Assignment - For this task, copy all of the data below exactly and skip the pictures.

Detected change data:
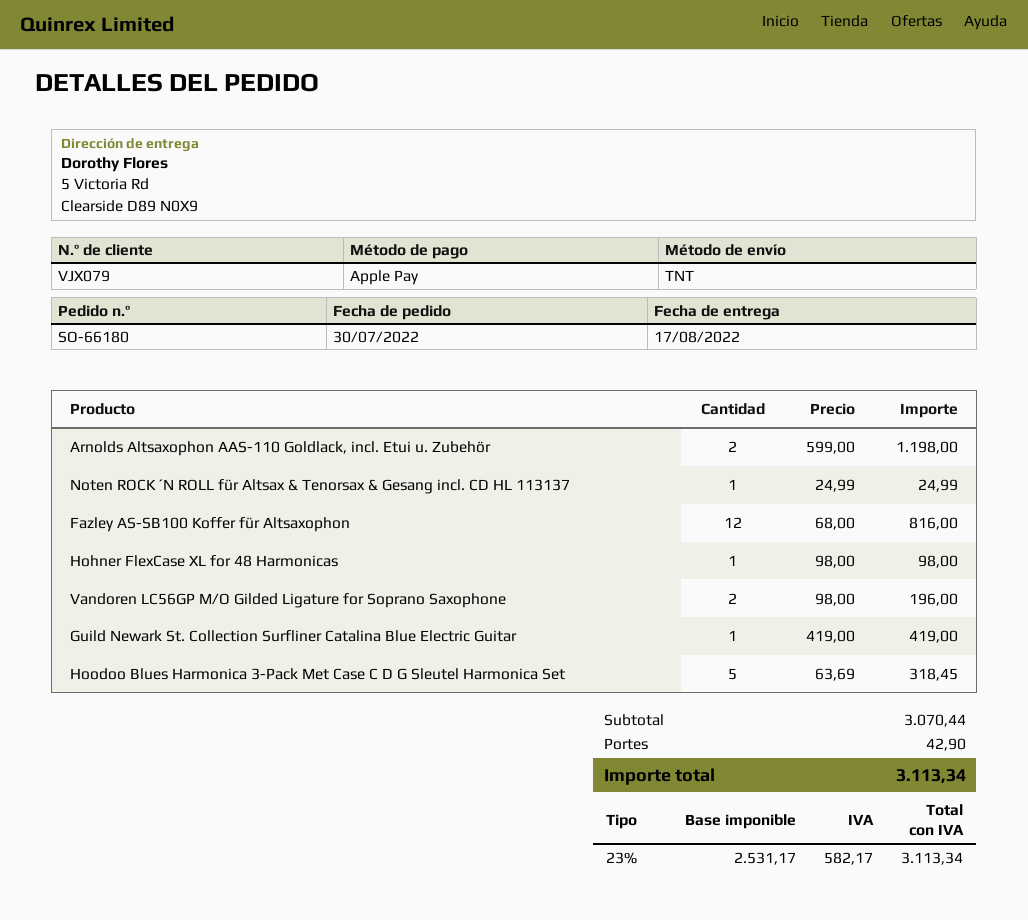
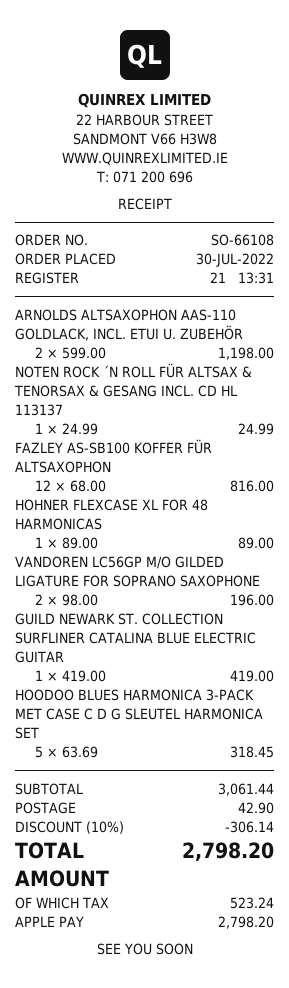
order number: SO-66180 -> SO-66108
Hohner FlexCase XL for 48 Harmonicas: 1 x 98.00 = 98.00 -> 1 x 89.00 = 89.00
subtotal: 3070.44 -> 3061.44
discount: none -> 10% = 306.14
tax: 582.17 -> 523.24
total: 3113.34 -> 2798.20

Solution below -
order number: SO-66180 -> SO-66108
Hohner FlexCase XL for 48 Harmonicas: 1 x 98.00 = 98.00 -> 1 x 89.00 = 89.00
subtotal: 3070.44 -> 3061.44
discount: none -> 10% = 306.14
tax: 582.17 -> 523.24
total: 3113.34 -> 2798.20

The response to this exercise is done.